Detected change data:
>>>>
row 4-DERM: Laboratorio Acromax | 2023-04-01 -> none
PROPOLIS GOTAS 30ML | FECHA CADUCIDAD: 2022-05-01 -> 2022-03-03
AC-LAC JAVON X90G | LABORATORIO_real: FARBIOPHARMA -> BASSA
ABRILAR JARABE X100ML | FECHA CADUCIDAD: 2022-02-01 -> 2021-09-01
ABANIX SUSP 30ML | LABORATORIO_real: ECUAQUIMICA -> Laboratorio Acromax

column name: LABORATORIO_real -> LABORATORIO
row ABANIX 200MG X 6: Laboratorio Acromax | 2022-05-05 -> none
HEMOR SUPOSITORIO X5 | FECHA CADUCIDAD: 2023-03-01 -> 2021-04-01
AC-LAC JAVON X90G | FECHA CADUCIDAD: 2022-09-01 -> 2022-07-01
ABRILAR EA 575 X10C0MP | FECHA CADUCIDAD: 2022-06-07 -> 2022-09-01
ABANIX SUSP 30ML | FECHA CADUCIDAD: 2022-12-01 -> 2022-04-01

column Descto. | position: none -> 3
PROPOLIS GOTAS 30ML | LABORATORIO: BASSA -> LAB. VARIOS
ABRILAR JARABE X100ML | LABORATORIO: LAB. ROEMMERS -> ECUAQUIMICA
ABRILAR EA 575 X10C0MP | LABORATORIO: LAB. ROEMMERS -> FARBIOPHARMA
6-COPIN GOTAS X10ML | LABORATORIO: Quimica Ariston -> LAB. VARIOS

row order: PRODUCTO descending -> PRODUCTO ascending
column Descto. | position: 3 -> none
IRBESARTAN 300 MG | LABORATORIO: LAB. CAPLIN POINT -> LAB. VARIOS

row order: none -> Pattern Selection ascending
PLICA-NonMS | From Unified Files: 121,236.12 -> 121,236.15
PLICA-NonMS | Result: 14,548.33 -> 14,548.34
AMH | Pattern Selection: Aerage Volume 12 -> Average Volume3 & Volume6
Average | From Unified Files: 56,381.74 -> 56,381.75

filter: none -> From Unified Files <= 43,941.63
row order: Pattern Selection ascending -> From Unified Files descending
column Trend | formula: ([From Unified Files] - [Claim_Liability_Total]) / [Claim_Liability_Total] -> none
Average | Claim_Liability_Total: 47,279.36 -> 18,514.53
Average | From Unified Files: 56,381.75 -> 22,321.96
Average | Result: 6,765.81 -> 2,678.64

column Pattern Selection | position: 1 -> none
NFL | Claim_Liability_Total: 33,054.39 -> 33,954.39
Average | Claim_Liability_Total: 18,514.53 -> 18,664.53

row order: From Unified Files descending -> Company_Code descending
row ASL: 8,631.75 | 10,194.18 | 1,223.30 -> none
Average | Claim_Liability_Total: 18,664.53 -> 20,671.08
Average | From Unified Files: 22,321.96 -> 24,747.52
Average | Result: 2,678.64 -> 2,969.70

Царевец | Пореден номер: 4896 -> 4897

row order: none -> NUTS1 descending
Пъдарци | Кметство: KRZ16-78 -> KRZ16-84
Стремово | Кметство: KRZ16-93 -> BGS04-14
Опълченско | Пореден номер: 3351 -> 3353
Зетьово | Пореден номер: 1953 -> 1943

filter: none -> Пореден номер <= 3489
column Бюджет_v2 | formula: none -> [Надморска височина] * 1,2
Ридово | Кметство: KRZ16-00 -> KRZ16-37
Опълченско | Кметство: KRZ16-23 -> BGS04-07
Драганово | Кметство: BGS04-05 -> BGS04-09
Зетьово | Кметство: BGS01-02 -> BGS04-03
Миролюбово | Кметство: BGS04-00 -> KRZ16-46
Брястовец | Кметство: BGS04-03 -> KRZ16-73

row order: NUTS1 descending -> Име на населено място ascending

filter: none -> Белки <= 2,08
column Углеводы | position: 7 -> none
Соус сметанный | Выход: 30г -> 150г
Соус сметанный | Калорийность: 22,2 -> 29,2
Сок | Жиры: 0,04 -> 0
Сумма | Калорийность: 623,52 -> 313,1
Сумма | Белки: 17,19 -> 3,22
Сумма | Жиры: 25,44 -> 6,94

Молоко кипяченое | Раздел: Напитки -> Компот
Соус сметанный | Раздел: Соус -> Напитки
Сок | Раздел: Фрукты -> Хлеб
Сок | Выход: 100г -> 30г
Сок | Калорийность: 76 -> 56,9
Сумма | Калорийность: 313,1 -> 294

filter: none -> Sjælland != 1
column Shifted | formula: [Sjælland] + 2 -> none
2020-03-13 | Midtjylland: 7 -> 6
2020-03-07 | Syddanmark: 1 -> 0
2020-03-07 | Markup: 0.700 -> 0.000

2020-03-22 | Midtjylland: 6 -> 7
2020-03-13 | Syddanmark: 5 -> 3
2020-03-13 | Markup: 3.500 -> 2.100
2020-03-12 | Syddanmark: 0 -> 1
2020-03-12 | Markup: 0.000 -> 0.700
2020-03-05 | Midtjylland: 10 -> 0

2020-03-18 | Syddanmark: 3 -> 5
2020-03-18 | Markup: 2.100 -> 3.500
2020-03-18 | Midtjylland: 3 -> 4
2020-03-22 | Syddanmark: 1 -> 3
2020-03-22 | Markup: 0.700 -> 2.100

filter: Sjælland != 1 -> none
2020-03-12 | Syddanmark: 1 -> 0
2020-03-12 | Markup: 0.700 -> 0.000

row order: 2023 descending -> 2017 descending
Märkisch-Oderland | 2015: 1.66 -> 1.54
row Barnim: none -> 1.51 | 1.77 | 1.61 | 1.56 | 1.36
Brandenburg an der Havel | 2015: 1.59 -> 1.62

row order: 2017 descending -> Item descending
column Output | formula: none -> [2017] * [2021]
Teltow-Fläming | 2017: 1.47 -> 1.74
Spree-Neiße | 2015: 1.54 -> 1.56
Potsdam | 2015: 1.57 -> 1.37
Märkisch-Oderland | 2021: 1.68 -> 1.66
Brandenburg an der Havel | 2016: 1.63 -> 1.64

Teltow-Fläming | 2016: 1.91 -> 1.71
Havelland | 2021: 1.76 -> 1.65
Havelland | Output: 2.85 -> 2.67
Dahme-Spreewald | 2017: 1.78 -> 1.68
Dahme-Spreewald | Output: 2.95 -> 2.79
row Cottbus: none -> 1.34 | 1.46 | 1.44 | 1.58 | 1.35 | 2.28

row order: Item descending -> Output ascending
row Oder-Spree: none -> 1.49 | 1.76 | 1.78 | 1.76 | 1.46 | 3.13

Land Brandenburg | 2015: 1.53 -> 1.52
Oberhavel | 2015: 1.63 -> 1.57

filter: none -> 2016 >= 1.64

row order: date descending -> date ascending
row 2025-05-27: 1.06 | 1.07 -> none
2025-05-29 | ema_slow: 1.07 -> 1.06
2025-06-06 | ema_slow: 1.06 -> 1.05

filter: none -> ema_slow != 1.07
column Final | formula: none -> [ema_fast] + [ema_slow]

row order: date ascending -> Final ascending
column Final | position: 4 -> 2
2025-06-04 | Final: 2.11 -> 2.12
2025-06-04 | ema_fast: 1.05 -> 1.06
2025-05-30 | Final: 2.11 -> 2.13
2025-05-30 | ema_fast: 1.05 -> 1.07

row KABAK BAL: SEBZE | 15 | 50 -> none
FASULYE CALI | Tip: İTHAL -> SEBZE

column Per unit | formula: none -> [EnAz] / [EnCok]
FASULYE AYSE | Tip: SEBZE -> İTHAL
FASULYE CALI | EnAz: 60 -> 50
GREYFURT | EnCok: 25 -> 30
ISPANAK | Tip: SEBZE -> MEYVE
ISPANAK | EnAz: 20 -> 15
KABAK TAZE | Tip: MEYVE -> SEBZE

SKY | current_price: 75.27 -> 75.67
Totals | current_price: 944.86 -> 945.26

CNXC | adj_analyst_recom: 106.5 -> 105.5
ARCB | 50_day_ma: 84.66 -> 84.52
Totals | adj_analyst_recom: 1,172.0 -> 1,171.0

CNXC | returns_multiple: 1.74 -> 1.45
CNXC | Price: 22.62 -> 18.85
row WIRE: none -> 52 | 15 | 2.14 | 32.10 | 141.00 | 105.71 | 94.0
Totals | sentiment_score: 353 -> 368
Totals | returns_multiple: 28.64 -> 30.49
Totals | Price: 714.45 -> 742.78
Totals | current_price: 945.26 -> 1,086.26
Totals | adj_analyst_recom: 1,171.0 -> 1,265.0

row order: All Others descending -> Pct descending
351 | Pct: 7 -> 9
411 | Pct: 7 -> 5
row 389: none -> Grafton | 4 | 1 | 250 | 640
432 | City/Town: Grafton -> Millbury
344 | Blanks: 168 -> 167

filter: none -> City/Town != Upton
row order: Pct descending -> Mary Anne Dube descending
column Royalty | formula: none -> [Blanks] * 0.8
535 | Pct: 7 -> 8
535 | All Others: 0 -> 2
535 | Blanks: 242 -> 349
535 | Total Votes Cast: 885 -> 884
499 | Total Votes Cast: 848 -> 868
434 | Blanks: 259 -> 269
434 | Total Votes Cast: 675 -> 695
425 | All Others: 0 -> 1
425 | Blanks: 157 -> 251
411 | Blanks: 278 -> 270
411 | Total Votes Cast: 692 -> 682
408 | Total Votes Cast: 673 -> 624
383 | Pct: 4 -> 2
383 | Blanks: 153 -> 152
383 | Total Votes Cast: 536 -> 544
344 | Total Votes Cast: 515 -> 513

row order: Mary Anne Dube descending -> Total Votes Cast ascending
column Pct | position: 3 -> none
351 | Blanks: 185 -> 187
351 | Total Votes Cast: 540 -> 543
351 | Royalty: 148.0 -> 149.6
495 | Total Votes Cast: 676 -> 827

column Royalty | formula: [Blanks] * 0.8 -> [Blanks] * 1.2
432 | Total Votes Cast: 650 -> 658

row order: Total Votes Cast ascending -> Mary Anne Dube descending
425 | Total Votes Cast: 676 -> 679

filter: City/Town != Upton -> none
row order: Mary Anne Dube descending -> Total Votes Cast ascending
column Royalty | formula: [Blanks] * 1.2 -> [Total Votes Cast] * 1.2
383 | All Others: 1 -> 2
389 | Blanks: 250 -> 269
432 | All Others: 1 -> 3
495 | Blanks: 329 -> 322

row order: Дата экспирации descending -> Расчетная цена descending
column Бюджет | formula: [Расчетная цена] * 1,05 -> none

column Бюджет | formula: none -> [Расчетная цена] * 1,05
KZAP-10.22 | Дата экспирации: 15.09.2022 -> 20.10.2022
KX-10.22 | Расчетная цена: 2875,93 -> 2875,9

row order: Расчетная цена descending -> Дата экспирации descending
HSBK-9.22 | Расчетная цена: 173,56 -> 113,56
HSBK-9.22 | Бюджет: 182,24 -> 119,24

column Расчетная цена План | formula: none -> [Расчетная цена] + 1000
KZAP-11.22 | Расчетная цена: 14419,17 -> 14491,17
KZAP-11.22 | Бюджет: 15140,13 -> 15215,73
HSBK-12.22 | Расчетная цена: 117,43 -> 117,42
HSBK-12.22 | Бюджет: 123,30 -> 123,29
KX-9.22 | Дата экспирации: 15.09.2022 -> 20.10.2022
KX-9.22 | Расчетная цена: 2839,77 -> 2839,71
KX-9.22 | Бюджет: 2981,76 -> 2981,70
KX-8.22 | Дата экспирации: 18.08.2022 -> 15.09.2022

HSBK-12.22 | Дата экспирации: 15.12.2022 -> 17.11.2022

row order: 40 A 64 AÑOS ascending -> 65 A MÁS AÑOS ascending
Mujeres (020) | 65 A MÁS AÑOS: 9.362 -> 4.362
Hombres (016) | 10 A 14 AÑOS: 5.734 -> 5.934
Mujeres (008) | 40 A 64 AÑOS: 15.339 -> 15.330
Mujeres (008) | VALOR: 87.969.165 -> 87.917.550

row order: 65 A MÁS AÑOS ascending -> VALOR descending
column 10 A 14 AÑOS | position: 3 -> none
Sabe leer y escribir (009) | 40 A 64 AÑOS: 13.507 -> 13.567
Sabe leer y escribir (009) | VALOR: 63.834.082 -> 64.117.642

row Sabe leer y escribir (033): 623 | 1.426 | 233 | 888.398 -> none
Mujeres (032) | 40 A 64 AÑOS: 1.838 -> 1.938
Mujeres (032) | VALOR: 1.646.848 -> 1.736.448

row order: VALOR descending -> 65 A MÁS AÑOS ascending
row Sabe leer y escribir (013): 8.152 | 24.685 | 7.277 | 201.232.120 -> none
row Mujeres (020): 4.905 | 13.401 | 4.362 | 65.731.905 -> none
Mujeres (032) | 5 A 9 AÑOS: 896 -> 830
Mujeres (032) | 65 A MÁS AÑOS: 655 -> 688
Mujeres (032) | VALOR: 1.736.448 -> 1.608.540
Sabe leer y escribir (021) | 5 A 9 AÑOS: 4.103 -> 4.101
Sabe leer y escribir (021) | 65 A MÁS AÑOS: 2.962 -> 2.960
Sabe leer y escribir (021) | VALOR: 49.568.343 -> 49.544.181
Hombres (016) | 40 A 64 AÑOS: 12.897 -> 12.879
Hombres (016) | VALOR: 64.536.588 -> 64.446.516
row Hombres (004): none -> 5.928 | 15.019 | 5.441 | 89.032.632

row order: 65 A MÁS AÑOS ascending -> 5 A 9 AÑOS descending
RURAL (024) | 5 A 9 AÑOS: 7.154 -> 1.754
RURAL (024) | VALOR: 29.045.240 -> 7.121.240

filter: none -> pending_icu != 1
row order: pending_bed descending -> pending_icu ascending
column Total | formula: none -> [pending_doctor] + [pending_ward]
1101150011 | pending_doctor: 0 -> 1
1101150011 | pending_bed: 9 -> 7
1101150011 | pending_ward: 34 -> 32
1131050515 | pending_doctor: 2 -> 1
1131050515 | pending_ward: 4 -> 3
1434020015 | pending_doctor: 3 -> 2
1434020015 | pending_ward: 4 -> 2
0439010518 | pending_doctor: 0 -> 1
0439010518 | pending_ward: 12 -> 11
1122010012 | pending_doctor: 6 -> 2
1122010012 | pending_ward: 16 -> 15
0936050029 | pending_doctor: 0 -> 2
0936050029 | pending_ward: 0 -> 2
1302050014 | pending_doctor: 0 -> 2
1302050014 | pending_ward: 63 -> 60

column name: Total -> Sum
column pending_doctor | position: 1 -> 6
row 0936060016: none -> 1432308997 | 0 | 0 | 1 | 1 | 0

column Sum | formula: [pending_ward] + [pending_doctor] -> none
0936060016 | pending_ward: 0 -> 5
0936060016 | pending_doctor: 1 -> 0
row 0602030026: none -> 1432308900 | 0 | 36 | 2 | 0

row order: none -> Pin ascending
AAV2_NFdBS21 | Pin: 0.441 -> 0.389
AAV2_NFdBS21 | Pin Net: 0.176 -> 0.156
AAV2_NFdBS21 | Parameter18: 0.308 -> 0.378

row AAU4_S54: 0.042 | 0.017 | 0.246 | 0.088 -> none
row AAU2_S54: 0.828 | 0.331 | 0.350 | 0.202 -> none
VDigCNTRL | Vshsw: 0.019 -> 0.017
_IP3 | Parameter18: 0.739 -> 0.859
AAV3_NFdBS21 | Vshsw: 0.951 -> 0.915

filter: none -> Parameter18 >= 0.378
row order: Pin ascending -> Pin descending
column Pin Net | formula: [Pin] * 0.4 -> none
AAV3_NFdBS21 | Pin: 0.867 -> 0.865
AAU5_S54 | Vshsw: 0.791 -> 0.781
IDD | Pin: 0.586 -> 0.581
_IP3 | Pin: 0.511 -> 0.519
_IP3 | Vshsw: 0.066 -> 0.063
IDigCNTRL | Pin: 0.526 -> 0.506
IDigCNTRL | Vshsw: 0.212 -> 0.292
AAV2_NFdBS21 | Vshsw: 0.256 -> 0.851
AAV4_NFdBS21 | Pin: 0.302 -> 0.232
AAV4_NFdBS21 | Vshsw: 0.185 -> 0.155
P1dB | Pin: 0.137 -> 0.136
<<<<
The lines above starting at the one that contains "SKY | current_price: 75.27 -> 75.67" and ending at the one that contains "Totals | current_price: 945.26 -> 1,086.26" must be transcribed exactly, and no other lines may appear.

**Answer to this exercise:**
SKY | current_price: 75.27 -> 75.67
Totals | current_price: 944.86 -> 945.26

CNXC | adj_analyst_recom: 106.5 -> 105.5
ARCB | 50_day_ma: 84.66 -> 84.52
Totals | adj_analyst_recom: 1,172.0 -> 1,171.0

CNXC | returns_multiple: 1.74 -> 1.45
CNXC | Price: 22.62 -> 18.85
row WIRE: none -> 52 | 15 | 2.14 | 32.10 | 141.00 | 105.71 | 94.0
Totals | sentiment_score: 353 -> 368
Totals | returns_multiple: 28.64 -> 30.49
Totals | Price: 714.45 -> 742.78
Totals | current_price: 945.26 -> 1,086.26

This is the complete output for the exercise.